Information shown:

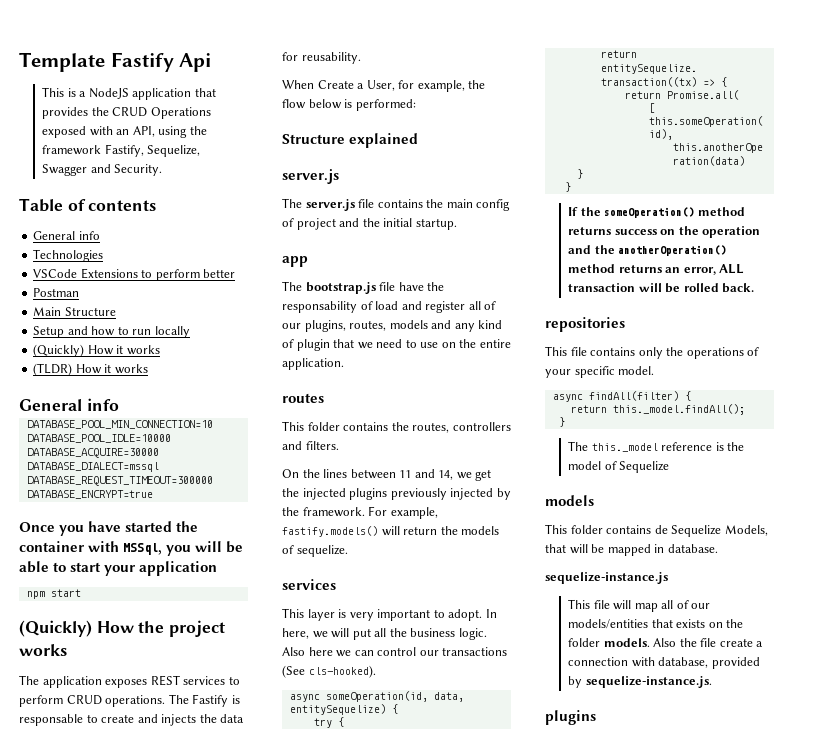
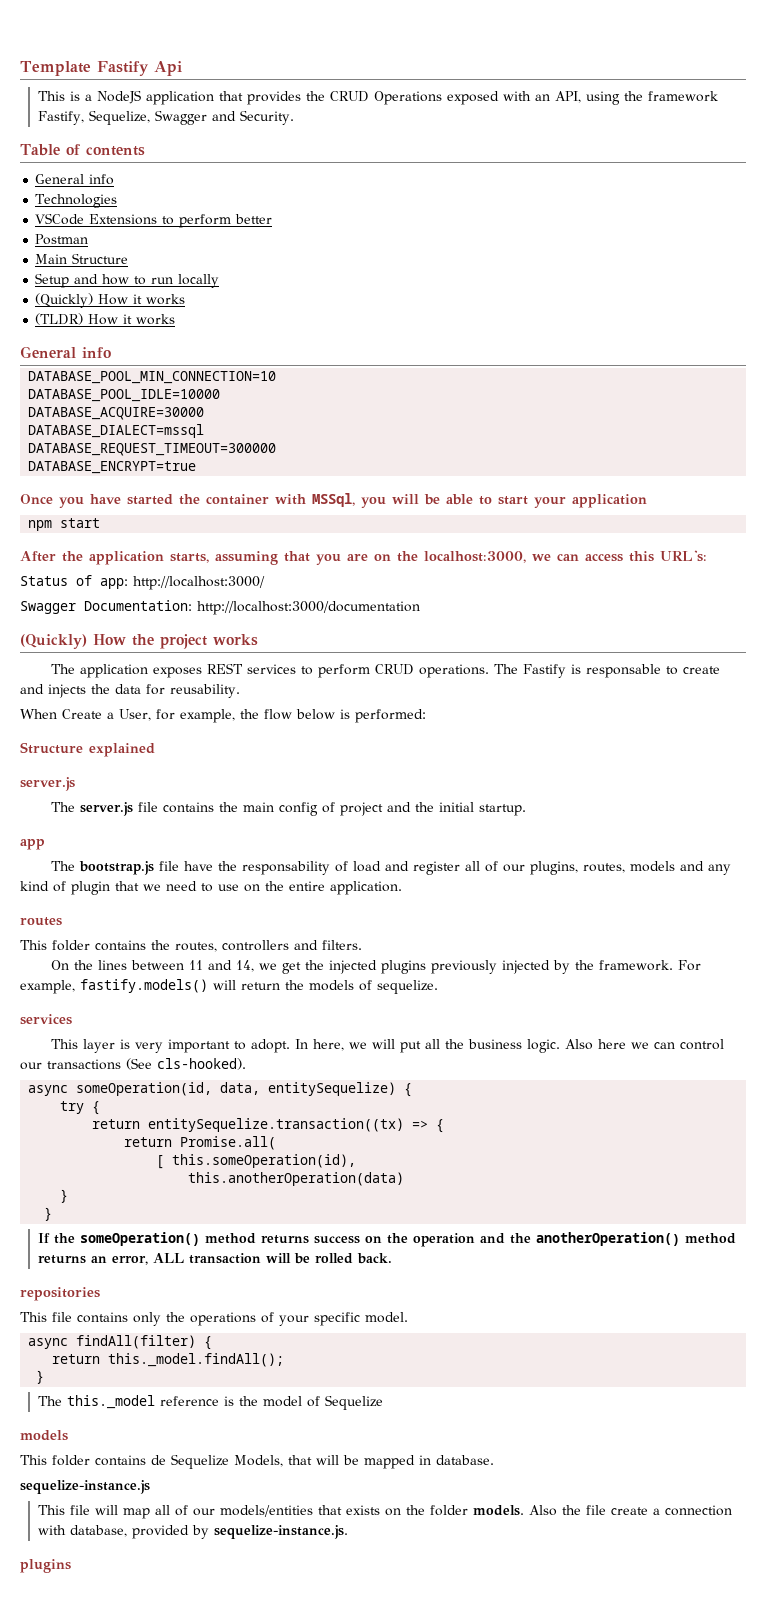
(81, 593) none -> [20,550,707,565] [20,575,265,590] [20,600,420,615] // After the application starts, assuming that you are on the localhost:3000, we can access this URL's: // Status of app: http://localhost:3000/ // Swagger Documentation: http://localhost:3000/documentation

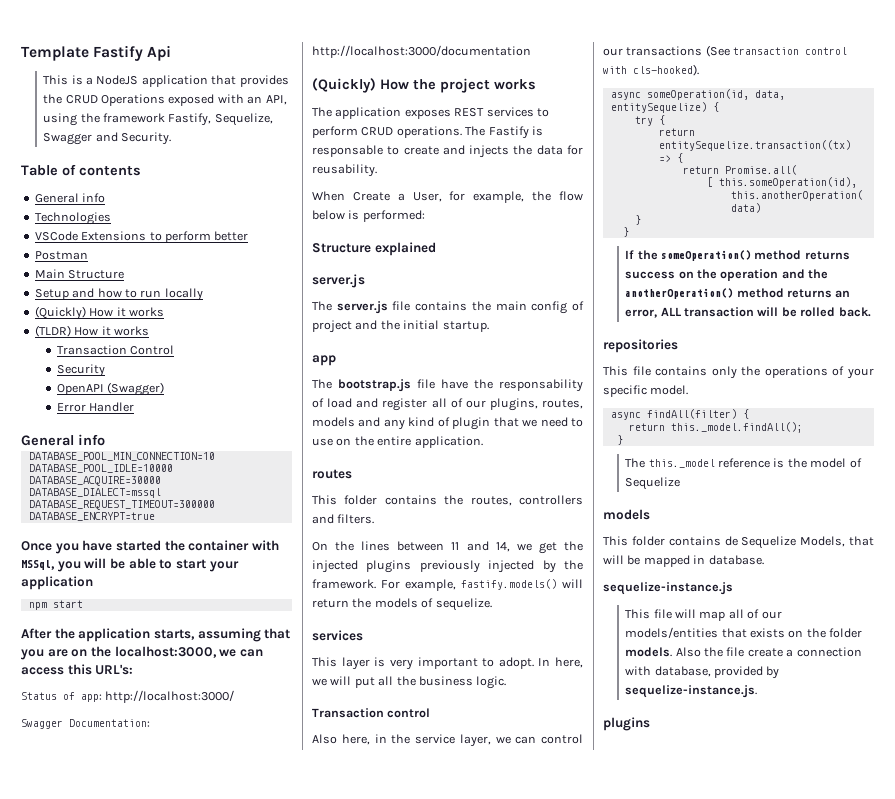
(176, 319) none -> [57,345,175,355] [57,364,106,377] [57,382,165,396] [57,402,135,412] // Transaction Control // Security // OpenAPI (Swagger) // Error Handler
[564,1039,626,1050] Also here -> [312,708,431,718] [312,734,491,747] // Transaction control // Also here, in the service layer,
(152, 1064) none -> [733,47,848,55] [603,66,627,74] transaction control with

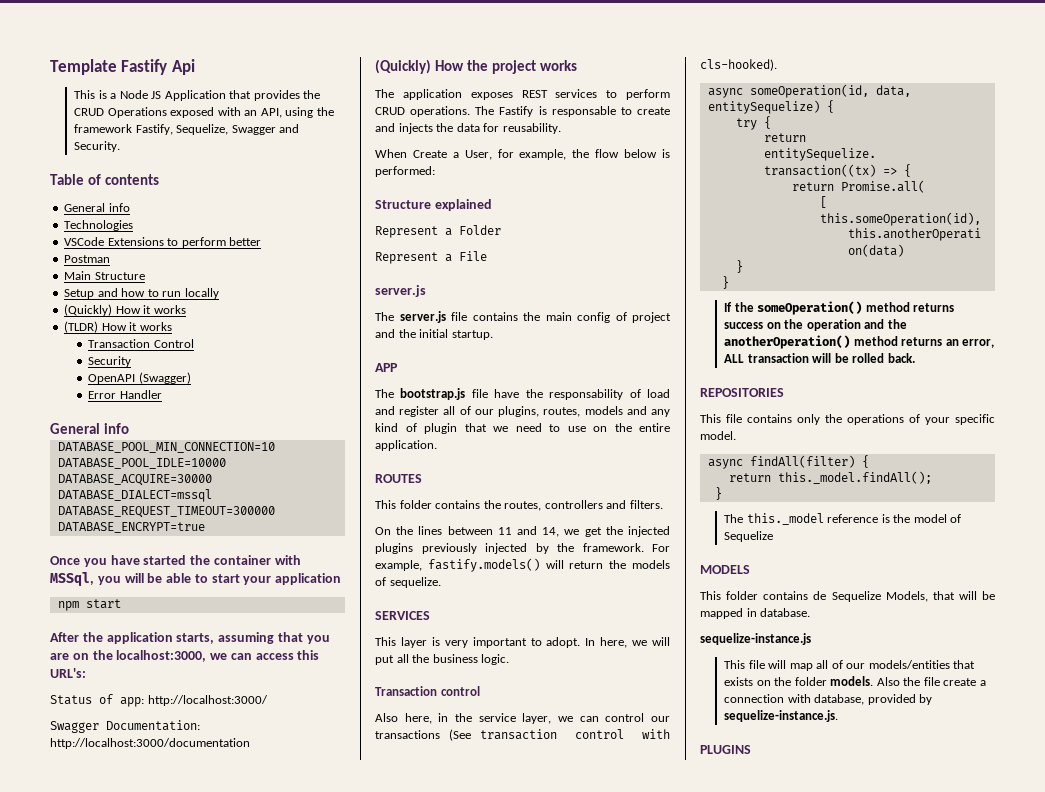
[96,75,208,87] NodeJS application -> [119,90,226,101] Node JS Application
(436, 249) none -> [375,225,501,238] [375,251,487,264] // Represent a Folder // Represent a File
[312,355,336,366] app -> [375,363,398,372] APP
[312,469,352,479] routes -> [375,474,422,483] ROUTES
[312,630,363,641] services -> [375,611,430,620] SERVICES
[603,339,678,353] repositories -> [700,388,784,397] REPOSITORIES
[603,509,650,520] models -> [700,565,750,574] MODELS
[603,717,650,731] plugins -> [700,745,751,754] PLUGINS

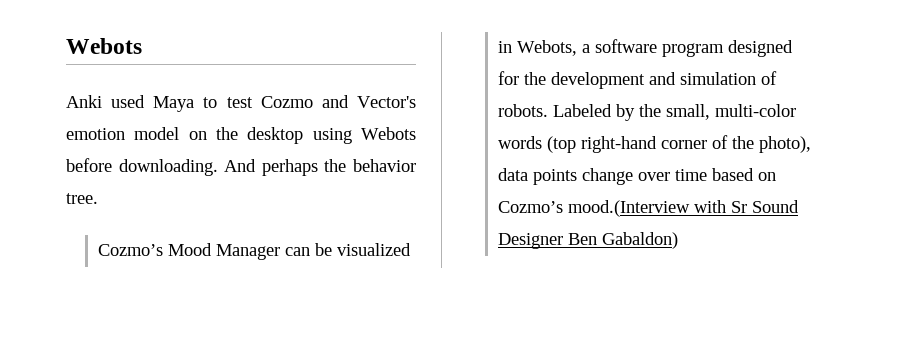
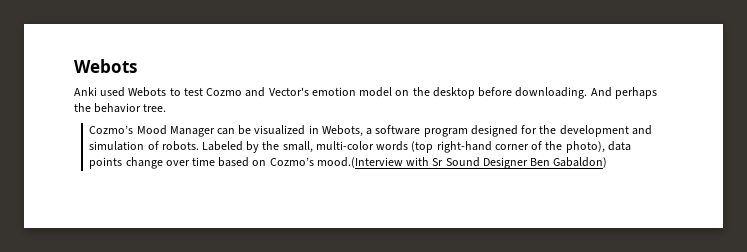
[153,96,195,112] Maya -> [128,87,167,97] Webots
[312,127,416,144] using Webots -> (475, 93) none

* * *

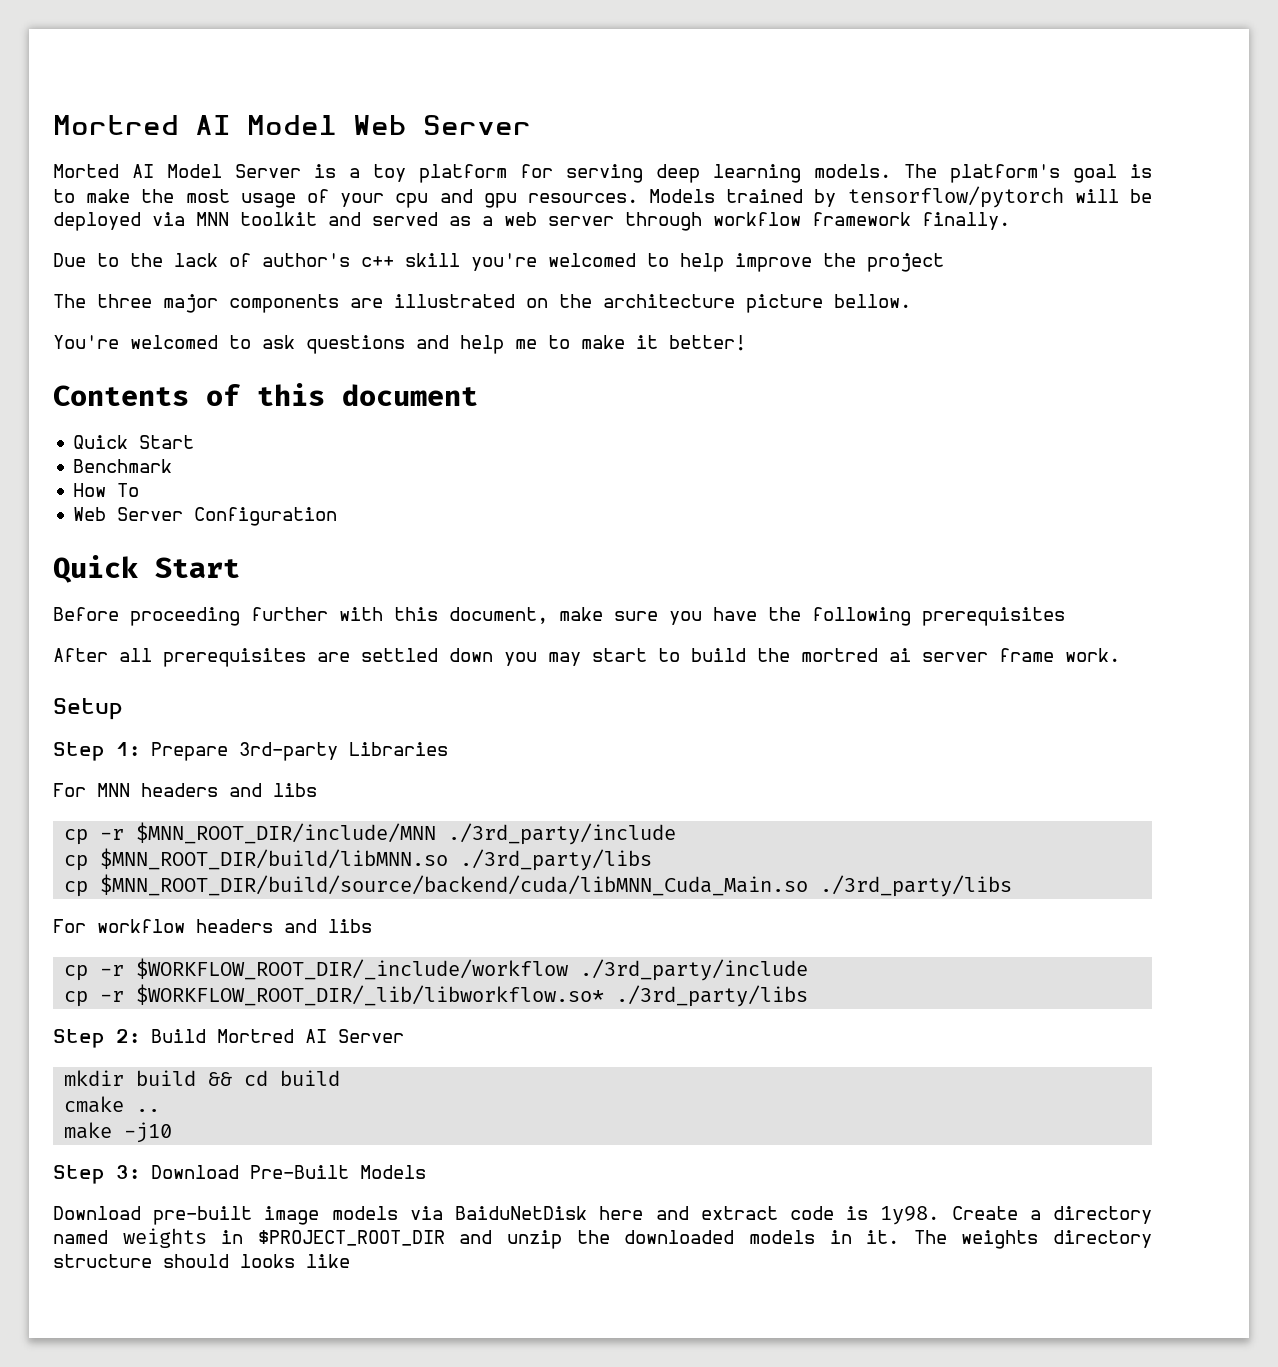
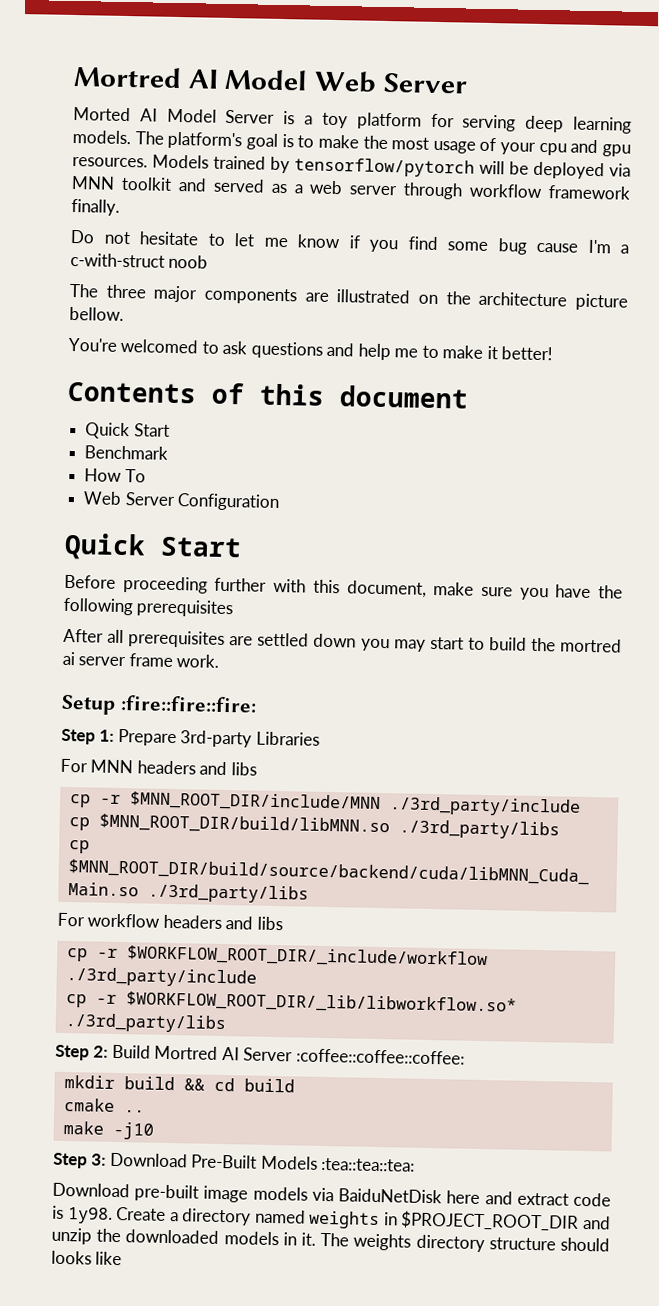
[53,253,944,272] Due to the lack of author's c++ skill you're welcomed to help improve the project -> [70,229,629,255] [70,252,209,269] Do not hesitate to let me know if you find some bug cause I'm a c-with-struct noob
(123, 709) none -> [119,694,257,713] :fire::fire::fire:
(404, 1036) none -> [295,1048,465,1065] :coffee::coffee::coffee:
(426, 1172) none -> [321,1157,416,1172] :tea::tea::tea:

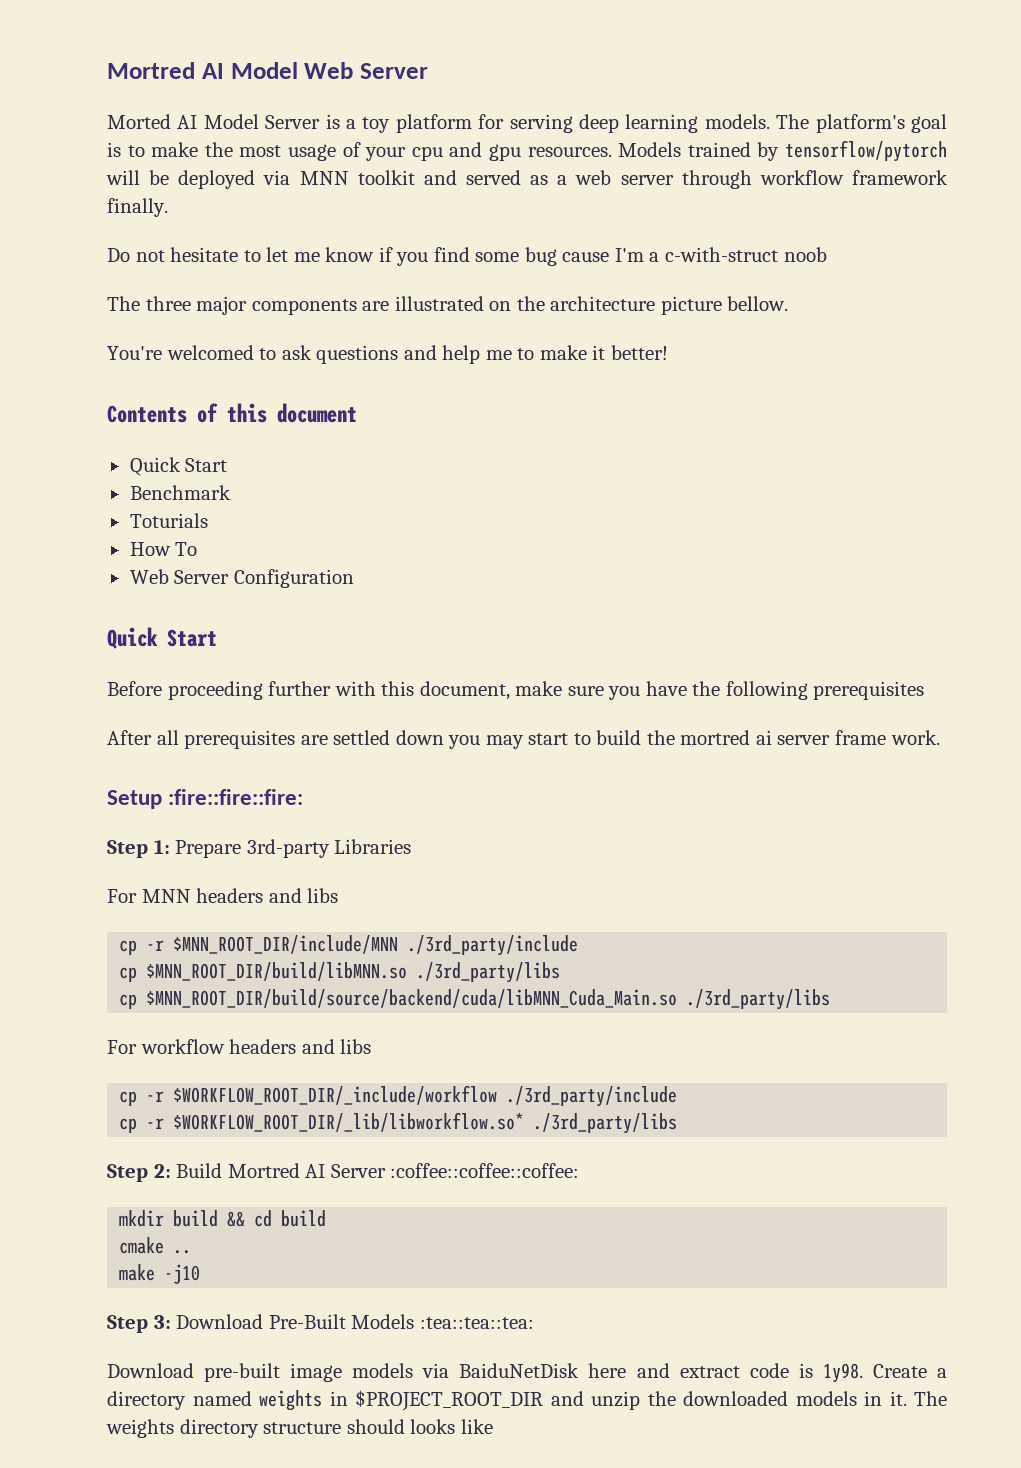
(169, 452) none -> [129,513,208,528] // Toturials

Task prompt: Go to the line above that contains "(123, 709) none" and reproduce everything exactly from there through the line that contains "(169, 452) none", leaving out the pictures.

Answer space:
(123, 709) none -> [119,694,257,713] :fire::fire::fire:
(404, 1036) none -> [295,1048,465,1065] :coffee::coffee::coffee:
(426, 1172) none -> [321,1157,416,1172] :tea::tea::tea:

(169, 452) none -> [129,513,208,528] // Toturials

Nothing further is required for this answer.